Do Nurses at Delta Grande Skilled Nursing And Rehabilitation Stick Around?

DELTA GRANDE SKILLED NURSING AND REHABILITATION has a staff turnover rate of 43%, which is about average for Louisiana nursing homes (state average: 46%). Moderate turnover is common in nursing homes, but families should still ask about staff tenure and how the facility maintains care continuity when employees leave.

Was Delta Grande Skilled Nursing And Rehabilitation Ever Fined?

DELTA GRANDE SKILLED NURSING AND REHABILITATION has no federal fines on record. CMS issues fines when nursing homes fail to meet care standards or don't correct problems found during inspections. The absence of fines suggests the facility has either maintained compliance or corrected any issues before penalties were assessed. This is a positive indicator, though families should still review recent inspection reports for the full picture.
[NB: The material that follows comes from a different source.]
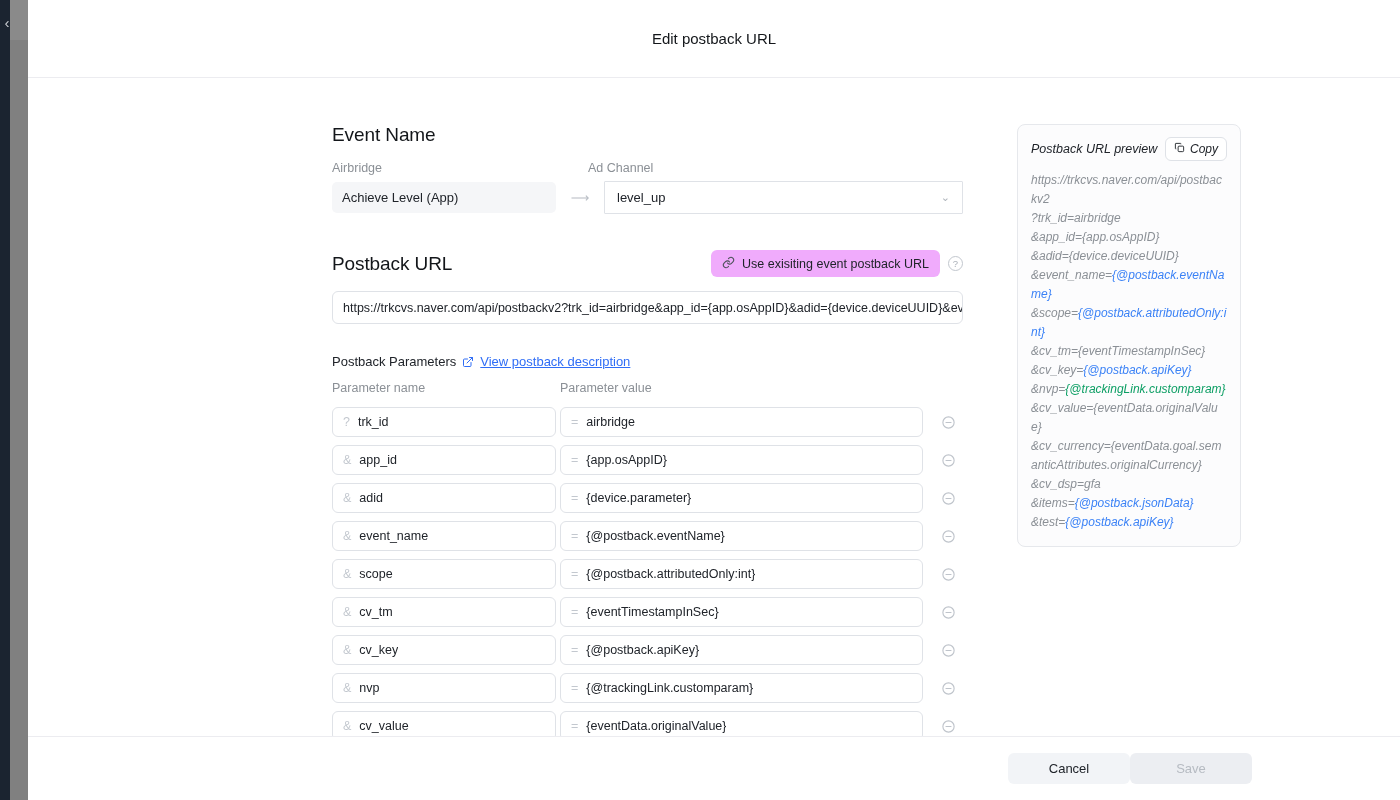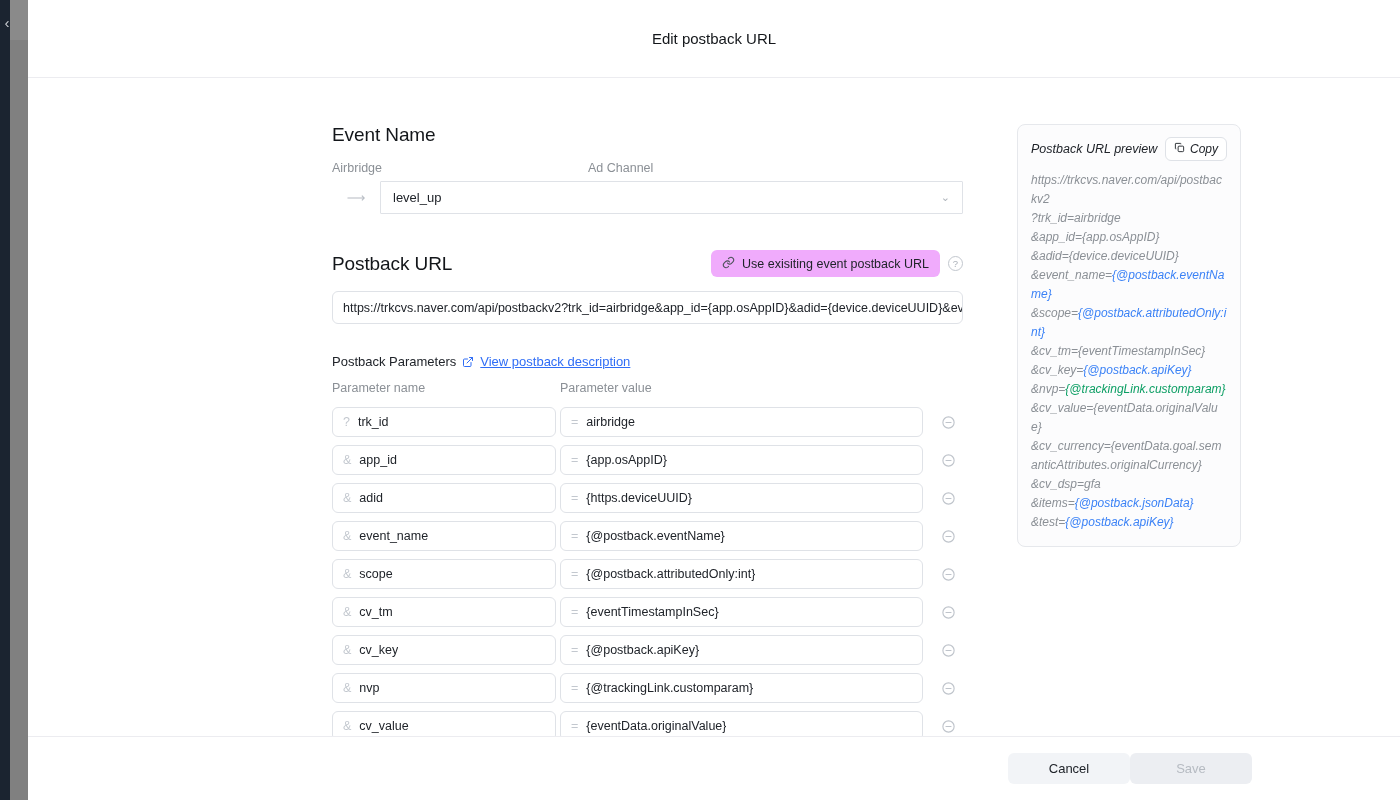"Achieve Level (App)" div { html: none -> <div>Achieve Level (App)</div> }
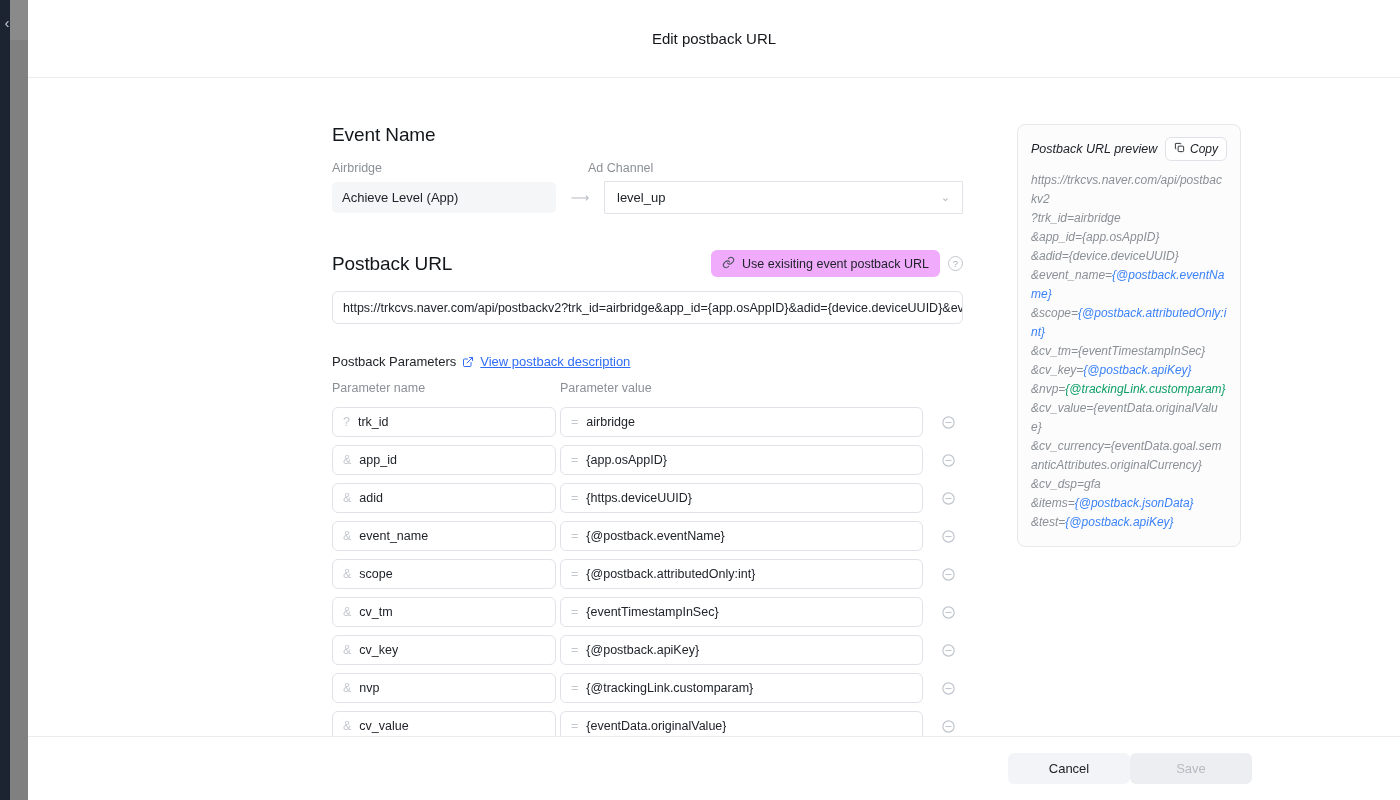"{https.deviceUUID}" span.p-text { text: https.deviceUUID -> device.parameter }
Is Delta Grande Skilled Nursing And Rehabilitation on Any Federal Watch List?

DELTA GRANDE SKILLED NURSING AND REHABILITATION is not on any federal watch list. The most significant is the Special Focus Facility (SFF) program, which identifies the bottom 1% of nursing homes nationally based on persistent, serious quality problems. Not being on this list means the facility has avoided the pattern of deficiencies that triggers enhanced federal oversight. This is a positive indicator, though families should still review the facility's inspection history directly.